5. Array Out-of-Bounds
BMC catches these with --bounds-check, but the formula size grows with array length. Use symbolic arrays when possible.
Practice Questions
Q1: What is the main limitation of BMC?
Completeness. BMC only checks up to bound k. Bugs requiring more than k iterations are missed unless k-induction is used.
Q2: How does CBMC handle malloc/free?
CBMC models dynamic allocation as bounded arrays. Use --malloc-may-fail to cover allocation failures.
Q3: What does --unwind do?
Sets the maximum number of times each loop is unwound. Larger values increase coverage but also formula size.
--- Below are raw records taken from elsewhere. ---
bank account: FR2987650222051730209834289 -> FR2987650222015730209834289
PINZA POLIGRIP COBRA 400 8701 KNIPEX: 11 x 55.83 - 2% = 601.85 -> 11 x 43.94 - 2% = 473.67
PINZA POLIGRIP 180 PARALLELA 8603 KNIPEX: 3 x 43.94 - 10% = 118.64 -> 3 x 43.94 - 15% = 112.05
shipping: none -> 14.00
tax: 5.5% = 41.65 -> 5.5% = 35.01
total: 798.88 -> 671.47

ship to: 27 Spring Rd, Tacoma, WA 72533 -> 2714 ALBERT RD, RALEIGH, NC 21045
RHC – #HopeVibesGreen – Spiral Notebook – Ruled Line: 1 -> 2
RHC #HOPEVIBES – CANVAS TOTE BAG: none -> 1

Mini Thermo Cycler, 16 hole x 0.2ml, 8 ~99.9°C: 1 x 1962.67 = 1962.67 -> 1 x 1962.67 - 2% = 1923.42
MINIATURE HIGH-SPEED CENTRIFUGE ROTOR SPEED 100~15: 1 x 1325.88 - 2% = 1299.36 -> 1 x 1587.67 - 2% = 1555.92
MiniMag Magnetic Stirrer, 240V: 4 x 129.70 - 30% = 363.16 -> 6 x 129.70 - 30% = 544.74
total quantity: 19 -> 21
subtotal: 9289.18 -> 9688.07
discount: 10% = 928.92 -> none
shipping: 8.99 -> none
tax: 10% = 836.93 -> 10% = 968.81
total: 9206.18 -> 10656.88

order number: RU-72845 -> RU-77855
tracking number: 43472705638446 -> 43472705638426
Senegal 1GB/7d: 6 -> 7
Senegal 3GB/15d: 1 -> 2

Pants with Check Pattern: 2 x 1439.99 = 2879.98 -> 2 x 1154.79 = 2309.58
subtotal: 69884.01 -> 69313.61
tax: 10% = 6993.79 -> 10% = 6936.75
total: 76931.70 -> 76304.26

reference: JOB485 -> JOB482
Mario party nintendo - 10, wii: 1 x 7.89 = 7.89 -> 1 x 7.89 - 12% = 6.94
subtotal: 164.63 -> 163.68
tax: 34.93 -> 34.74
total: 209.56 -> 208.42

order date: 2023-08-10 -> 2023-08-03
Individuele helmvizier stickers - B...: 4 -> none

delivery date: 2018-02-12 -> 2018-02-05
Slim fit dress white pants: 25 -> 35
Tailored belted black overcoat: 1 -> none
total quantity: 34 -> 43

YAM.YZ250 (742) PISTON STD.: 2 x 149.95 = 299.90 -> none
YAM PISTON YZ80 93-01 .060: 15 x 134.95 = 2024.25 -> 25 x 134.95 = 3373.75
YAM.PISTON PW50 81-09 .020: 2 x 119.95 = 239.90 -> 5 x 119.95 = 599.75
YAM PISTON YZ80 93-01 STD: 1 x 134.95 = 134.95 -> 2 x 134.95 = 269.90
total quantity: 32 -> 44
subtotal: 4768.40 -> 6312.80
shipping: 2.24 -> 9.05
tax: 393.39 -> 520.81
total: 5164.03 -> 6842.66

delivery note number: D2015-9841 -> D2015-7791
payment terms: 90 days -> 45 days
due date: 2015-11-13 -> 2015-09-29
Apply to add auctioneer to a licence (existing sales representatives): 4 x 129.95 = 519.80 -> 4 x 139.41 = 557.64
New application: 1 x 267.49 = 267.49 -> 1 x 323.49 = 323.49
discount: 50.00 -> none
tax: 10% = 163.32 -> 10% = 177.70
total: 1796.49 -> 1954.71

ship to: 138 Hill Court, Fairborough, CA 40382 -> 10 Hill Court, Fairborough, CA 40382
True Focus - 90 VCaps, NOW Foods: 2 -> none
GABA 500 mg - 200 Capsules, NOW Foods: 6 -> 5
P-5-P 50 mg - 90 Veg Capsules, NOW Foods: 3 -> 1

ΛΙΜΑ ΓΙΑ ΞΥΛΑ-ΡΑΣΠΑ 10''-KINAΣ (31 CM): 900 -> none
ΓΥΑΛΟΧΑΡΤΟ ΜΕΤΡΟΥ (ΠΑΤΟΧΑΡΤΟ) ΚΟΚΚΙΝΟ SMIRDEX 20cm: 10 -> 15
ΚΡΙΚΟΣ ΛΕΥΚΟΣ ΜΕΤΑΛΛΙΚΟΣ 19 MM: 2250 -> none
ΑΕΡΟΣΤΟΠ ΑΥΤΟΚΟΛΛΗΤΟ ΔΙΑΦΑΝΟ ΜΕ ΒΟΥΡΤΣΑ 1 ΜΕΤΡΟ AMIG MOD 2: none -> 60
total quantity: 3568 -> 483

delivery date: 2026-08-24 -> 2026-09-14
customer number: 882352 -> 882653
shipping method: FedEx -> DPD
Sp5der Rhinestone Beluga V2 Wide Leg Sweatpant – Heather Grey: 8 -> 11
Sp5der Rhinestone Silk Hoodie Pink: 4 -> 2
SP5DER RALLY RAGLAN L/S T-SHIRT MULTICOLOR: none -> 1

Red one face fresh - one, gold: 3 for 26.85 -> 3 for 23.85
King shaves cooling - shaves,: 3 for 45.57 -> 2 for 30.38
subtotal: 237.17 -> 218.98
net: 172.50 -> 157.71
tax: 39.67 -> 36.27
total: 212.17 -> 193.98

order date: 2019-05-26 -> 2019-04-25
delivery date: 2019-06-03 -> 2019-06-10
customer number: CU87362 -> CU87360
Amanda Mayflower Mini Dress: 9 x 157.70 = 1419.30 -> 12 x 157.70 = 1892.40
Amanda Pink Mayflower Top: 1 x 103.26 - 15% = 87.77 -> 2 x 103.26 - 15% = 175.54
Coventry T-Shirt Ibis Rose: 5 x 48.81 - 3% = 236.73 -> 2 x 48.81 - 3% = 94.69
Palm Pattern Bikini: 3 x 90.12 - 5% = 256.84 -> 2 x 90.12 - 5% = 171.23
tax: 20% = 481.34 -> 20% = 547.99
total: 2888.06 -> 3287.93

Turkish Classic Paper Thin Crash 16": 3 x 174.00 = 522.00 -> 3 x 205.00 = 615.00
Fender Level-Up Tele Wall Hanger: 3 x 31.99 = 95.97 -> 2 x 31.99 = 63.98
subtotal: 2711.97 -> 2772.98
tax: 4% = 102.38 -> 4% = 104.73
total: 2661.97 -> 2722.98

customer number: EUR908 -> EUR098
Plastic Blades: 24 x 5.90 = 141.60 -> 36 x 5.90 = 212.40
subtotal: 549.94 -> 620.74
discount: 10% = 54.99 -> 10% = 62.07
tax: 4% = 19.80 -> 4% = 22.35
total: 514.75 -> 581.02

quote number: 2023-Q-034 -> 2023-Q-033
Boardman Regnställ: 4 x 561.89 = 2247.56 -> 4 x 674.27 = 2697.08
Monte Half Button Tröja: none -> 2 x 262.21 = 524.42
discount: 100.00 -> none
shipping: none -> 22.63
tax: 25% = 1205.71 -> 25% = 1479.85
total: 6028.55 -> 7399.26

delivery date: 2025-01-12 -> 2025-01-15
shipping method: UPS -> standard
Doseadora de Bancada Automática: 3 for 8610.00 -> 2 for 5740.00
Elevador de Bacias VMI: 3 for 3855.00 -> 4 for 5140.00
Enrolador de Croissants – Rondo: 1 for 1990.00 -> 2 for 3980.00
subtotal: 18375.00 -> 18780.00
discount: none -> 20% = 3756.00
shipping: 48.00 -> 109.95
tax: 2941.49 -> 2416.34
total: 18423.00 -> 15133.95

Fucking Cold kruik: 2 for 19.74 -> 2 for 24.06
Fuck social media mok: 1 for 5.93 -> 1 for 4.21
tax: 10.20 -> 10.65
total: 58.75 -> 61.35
Q4: Can BMC prove correctness?
With k-induction and sufficient bound, BMC can prove correctness for properties with finite diameter. For many programs, a relatively small k suffices.
Q5: What is a CBMC unwinding assertion?
An assertion that the loop executed at most k times. If it fails, the bound was insufficient.
Challenge
Write a C function that computes the factorial of n using recursion. Use CBMC to verify that the result is always non-negative for n from 0 to 10. Set the recursion bound appropriately and handle the base case.